[RECORDS SHOWN]
□ □ □ □ □

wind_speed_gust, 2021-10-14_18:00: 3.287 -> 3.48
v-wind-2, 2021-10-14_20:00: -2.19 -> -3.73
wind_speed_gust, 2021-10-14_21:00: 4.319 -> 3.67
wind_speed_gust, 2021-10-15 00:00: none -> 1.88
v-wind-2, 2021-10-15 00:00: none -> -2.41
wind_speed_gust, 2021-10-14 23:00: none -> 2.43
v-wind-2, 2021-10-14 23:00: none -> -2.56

□ □ □ □ □

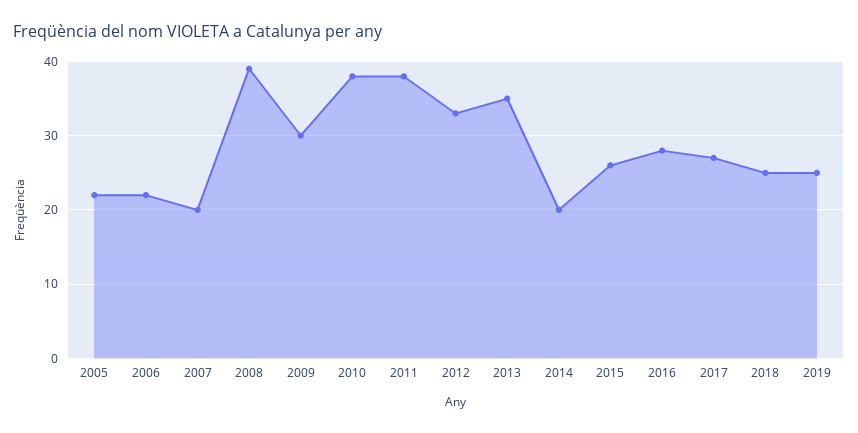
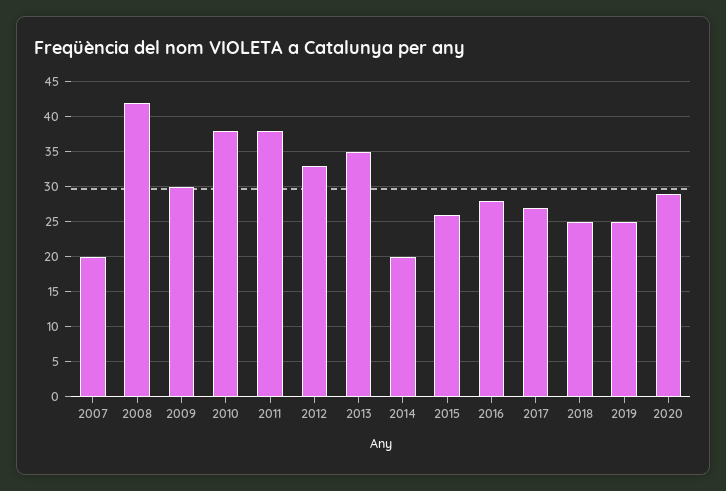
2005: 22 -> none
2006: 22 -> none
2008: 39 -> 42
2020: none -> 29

□ □ □ □ □

[INSTRUCTIONS FOR THE TASK] Beginning with the line above that contains "wind_speed_gust, 2021-10-14_18:00: 3.287", copy each line exactly up to and including the line that contains "v-wind-2, 2021-10-14 23:00: none -> -2.56", and go no further.

[WORKED SOLUTION]
wind_speed_gust, 2021-10-14_18:00: 3.287 -> 3.48
v-wind-2, 2021-10-14_20:00: -2.19 -> -3.73
wind_speed_gust, 2021-10-14_21:00: 4.319 -> 3.67
wind_speed_gust, 2021-10-15 00:00: none -> 1.88
v-wind-2, 2021-10-15 00:00: none -> -2.41
wind_speed_gust, 2021-10-14 23:00: none -> 2.43
v-wind-2, 2021-10-14 23:00: none -> -2.56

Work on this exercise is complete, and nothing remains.